What do you observe as valuable to your clients that they are not saying?

Thinking Harder vs. Working Harder

Abraham Lincoln is often quoted as saying,

“Give me six hours to chop down a tree and I will spend the first four sharpening the axe.”

Is that what most people do? Most people start sawing away at their problems. I think it feels safe because you don’t feel as accountable. If something didn’t work out, you can fool yourself and simply say you tried really hard. It’s a loser’s mentality.

Winning requires analyzing what is wrong with a situation or yourself. That’s hard work to think things through and come up with a strategy that makes sense.

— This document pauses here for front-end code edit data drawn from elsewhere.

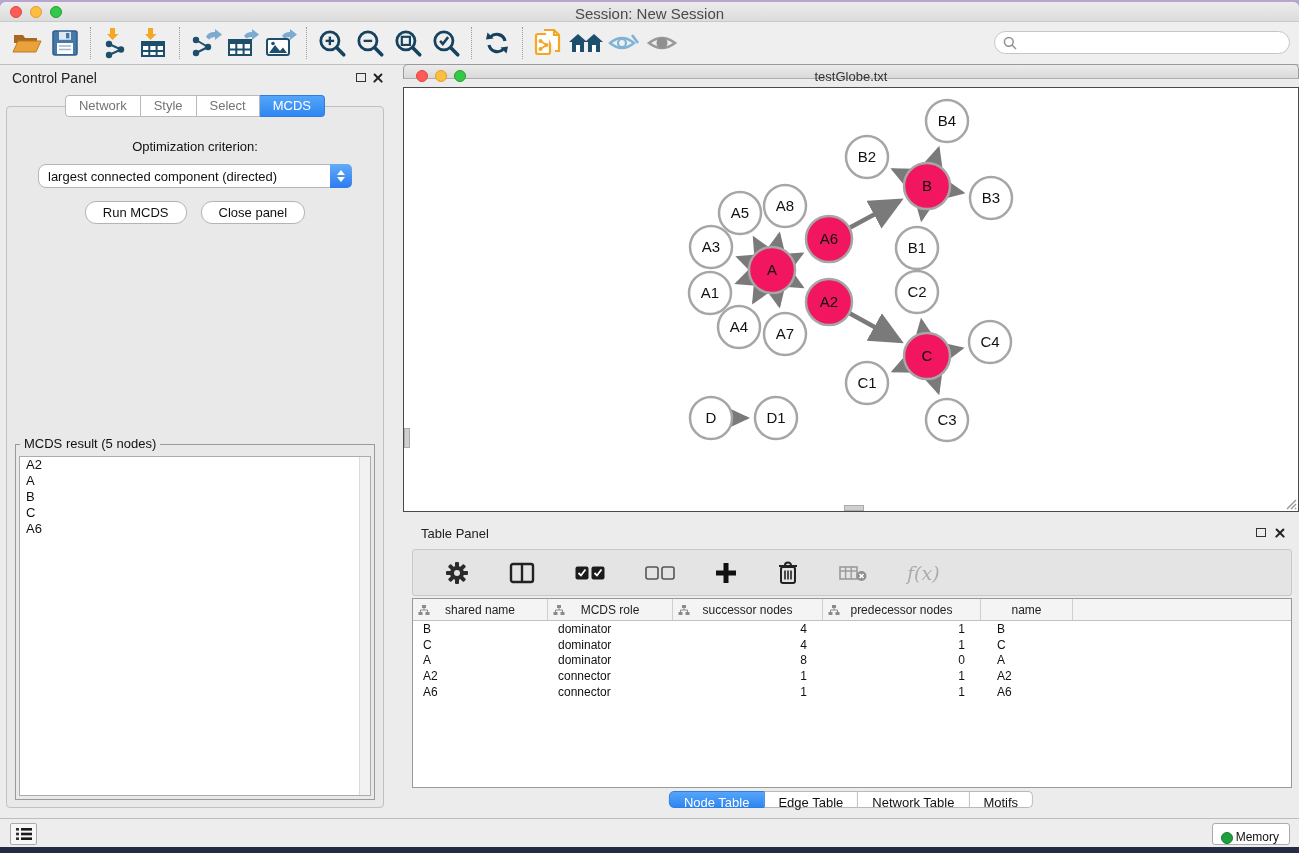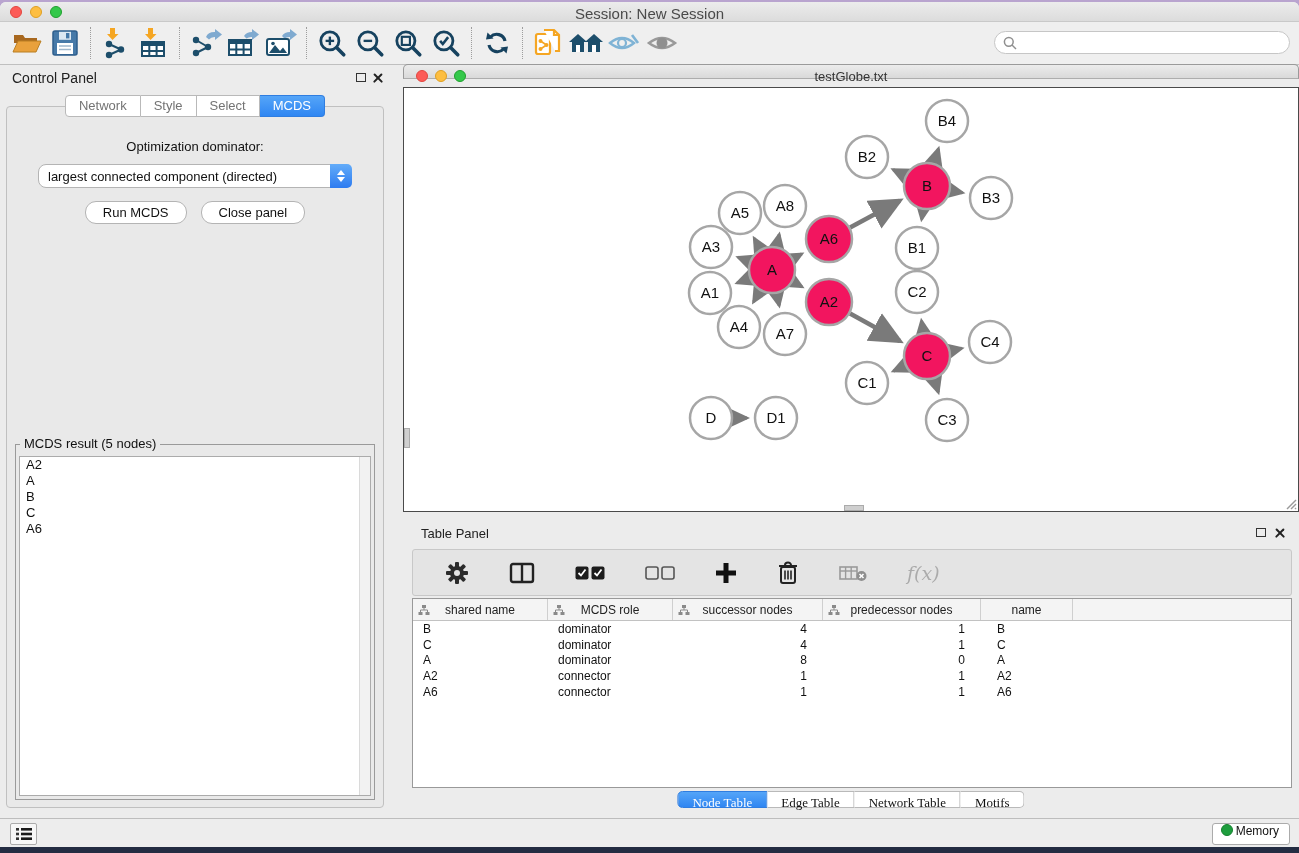"Optimization dominator:" div.opt-label { text: dominator -> criterion }
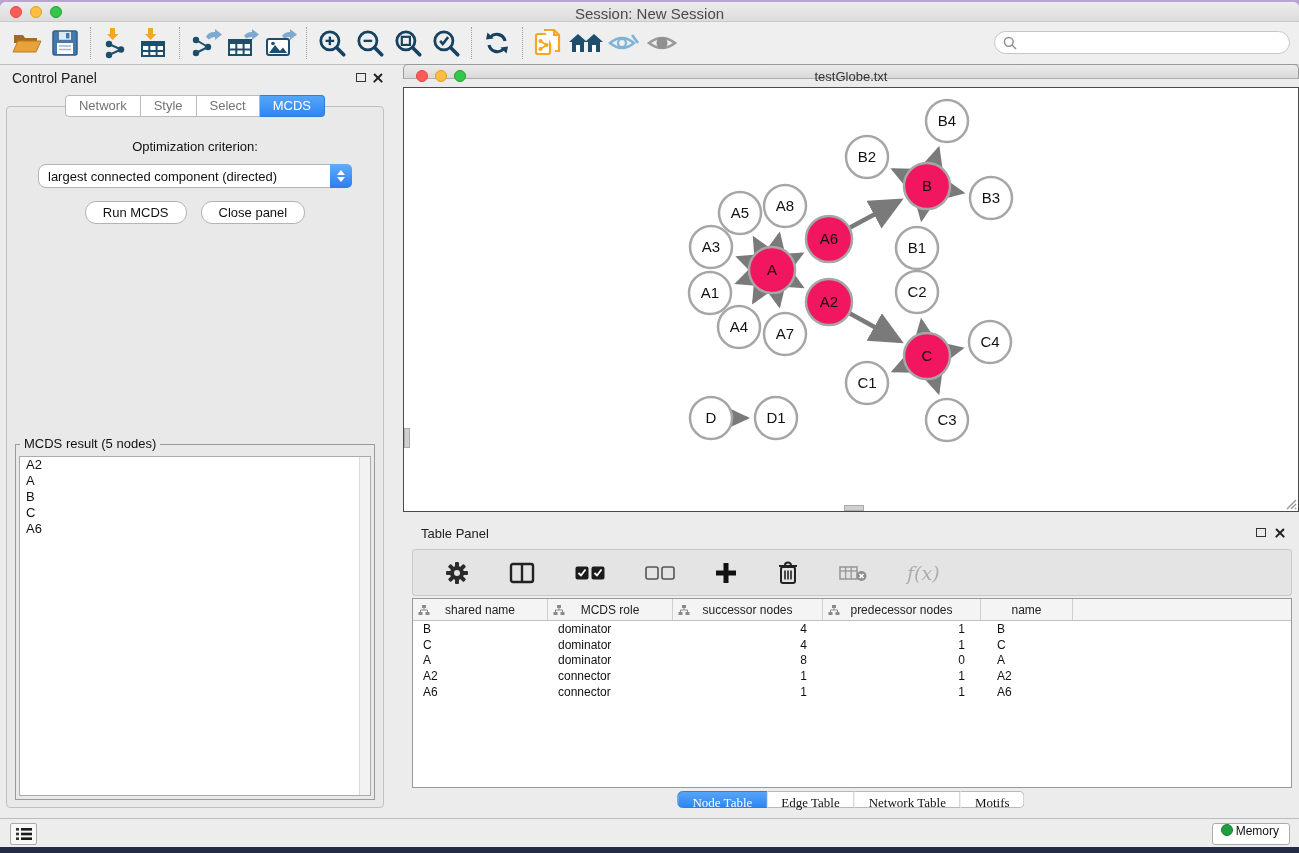"Node Table" .bt-tab { font-family: Liberation Serif, serif -> none }
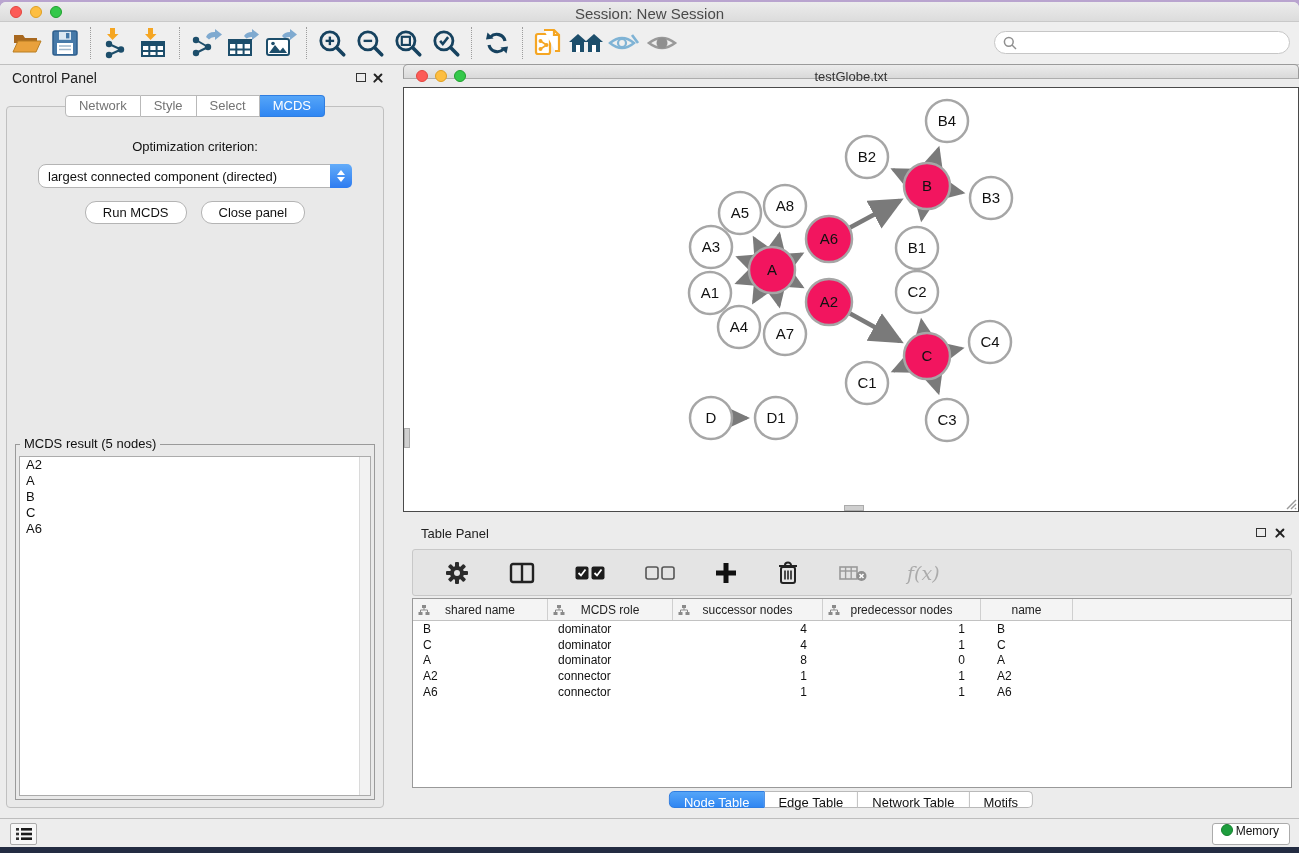"Memory" .memory-btn { align-items: flex-start -> flex-end }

You have to be vested in the idea and direction when you stop and think harder.

When you don’t know what to do you have that crossroads to buckle down and work harder or step back and think harder. What if you worked at the strategic level on the problems you are solving. Here are some ways to do that:

  1. Call a trusted advisor for coffee. Get in dialogue and open the problems up to see if you can gain additional insights and perspective.
  2. Create a decision tree. Whether by yourself or in dialogue with a business coach or advisor, think about outcomes and probabilities. Map out your options and what the probabilities look like with all the outcomes. Use your experience in reality to come up with an educated outlook.
  3. Get away for a walk. Your subconscious is an amazing resource to bring clarity of thought. Walk for an hour and let go of your problems. When you get back, you could likely have new approaches.
  4. Read for an hour. Let  your mind get dialed into a business book or even fiction. There are lots of nuggets of wisdom and insights that come from story and case studies that can feed your creativity to sharpen your saw.

Thinking harder has to be a reaction that becomes a habit. You won’t live and work so wastefully because you are taking on that leadership quality of deliberation and strategic thinking that is required to come up with elegant and holistic solutions.

Do you tend to work harder or think harder?

The Myth of Credentialism

The logic of getting more education or credentials used to make sense in the past in the industrial economy. Things were nice and neat then. If you wanted a promotion or you got laid off, the thought process of becoming more marketable by getting an MBA, a law degree or another degree altogether could position you for a better track than where you were.

In essence, this kind of thinking was a bet based on companies, recruiters and HR professionals looking at the signals you are presenting to slot you into a known hierarchy. The model and the credentials assume that there’s a nice box you can fit within.

However, if you are paying attention, look at the trends:

  • Companies are getting smaller, not bigger
  • LinkedIn shows a regular pattern of people switching jobs every 3-5 years
  • Older people are expensive and competing with younger talent a fraction of their pay
  • We have access to talent anywhere and everywhere in the world
  • What is working for a company can evaporate next year
  • Anyone can be an entrepreneur now
  • You can learn any skill you want. If you want to, that is.
  • Those at the top and the bottom have access to the same information and tools.

If you want to go $60K in debt to get some more credentials, ask yourself how that fits into the new economy and the trends. It assumes someone values and wants to pay for your new credentials.

What if you took that debt and invested it into an idea instead? Think about the bet you are making. You have the opportunity to put yourself on your own path. You get to learn skills that open the world up to you rather than limit you to someone else’s temporary paradigm for cash flow.

Just because something is working now in a business does not mean it will last for the next five years, much less the next year.

Yes, credentialism is a myth and dangerous bet. You could end up on the short end of the stick over-educating yourself while the world is outpacing your degree and learnings. It’s an old mindset for an old economy.

When you live in a world where someone who does not go to college can make millions if they work hard, learn from their failure and can test their ideas over and over, how does credentialism fit?

What’s your strategy for staying relevant and valuable enough to make the big bucks?